Granted, there are many people who can’t be asked to get off their sofa or simply change their mind set for a healthier lifestyle, and that’s their choice, but there are also others out there who are suffering from a psychological disorder that is binding them from making a difference, binge eating is just one of them.
Binge eating is not an uncommon disorder and, unlike other eating disorders, such as bulimia (which affects primarily females), binge eating affects men as well as women. It’s more prevalent in middle age people and is often the result of low self-esteem, depression and or anxiety. Binge eaters use food to control their emotions, they’ll often binge alone so that they are not discovered and will continue to gorge until they’re almost sick. They struggle with feelings of guilt and disgust because they hate themselves for the lack of self-control and they worry about the effects that the compulsive eating will have on their bodies, and yet they are helpless to act despite the fact that they’re hunger to stop binge eating is equal only to the event itself.

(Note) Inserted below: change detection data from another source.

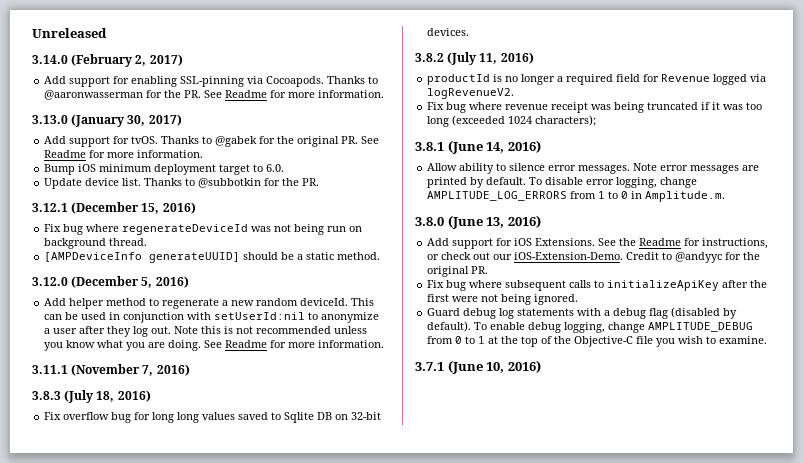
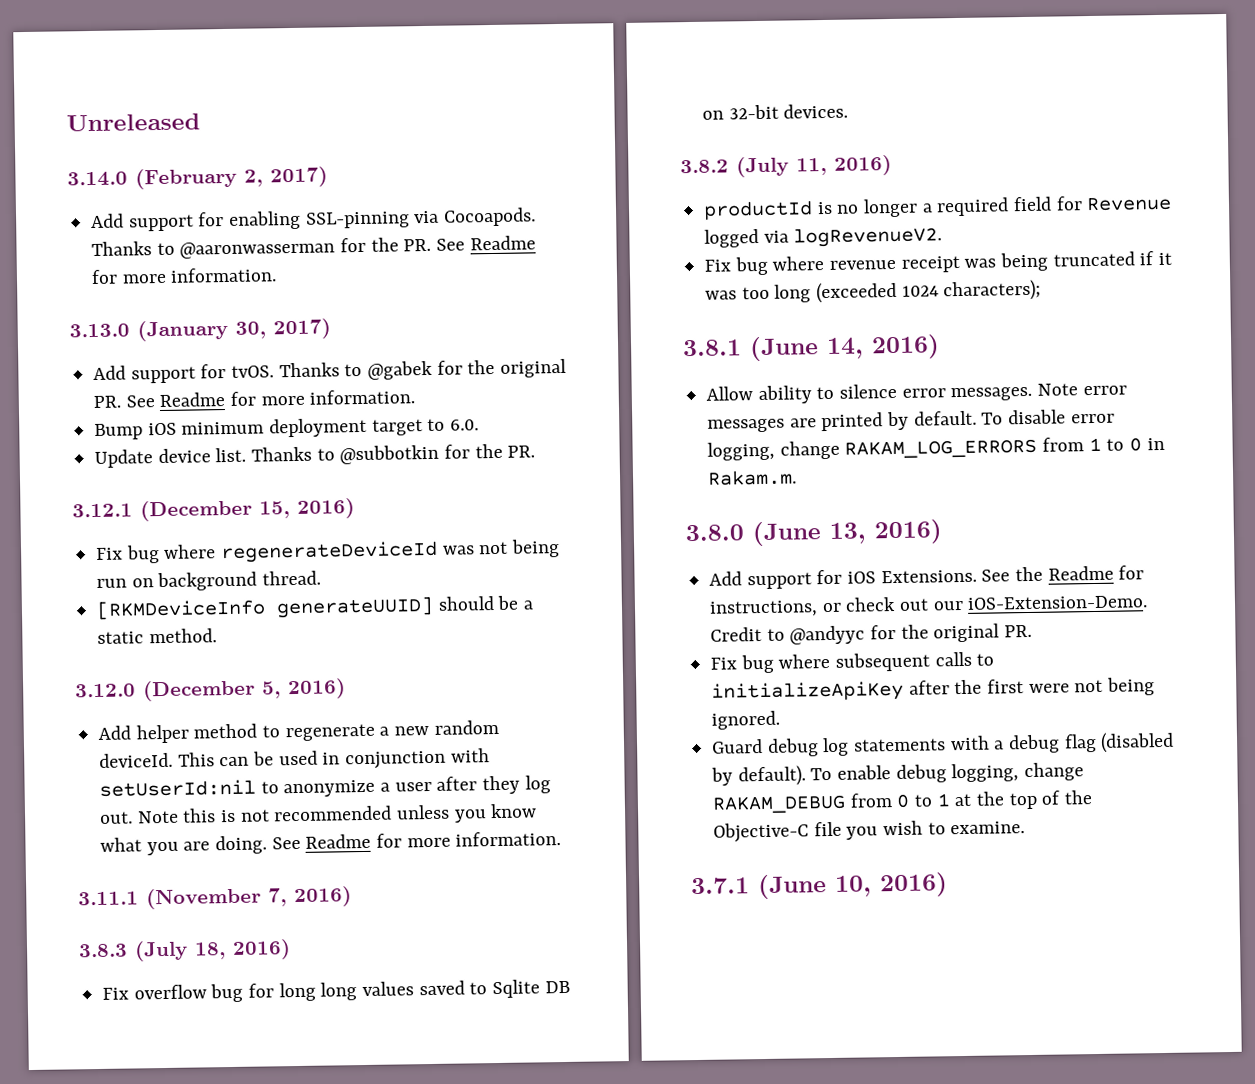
- [AMPDeviceInfo generateUUID] should be a static method.
+ [RKMDeviceInfo generateUUID] should be a static method.
- To disable error logging, change AMPLITUDE_LOG_ERRORS from 1 to 0 in Amplitude.m.
+ To disable error logging, change RAKAM_LOG_ERRORS from 1 to 0 in Rakam.m.
- To enable debug logging, change AMPLITUDE_DEBUG from 0 to 1 at the top of the Objective-C file you wish to examine.
+ To enable debug logging, change RAKAM_DEBUG from 0 to 1 at the top of the Objective-C file you wish to examine.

We all overeat from time to time, especially on holidays or special occasions. Binge eating sufferers are often in denial of their condition and thus are slow to have it officially diagnosed by a doctor. The good news is that the condition can be treated, sometimes even with a self-help plan, but often with psychotherapy. It needs only a visit to a local GP for a diagnosis and referral to a specialist.
Now, don’t get me wrong, any regular reader of this blog will know that I don’t believe in therapy to justify behaviour. These days, it’s all too simple to blame something or someone rather than accept responsibility for who we are and how we comport ourselves. But I’m a realist who also understands that real headaches are seldom cured by drill sergeants.
When researching WHO DO YOU THINK YOU ARE one of the things that became clearer to me is that we may not necessarily agree with the actions or are able to jump on the thought train of others (especially when compared to our own) but that if we want to enjoy a certain synergy with those the others that orbit our world then we have to learn acceptance; for those things we cannot control or change.
The fatter you are the more you are putting your body at risk of disease. This is a fact as is the reality that the only person who can change that is you.
“I’m not overweight. I just have a heavy halo” – Me.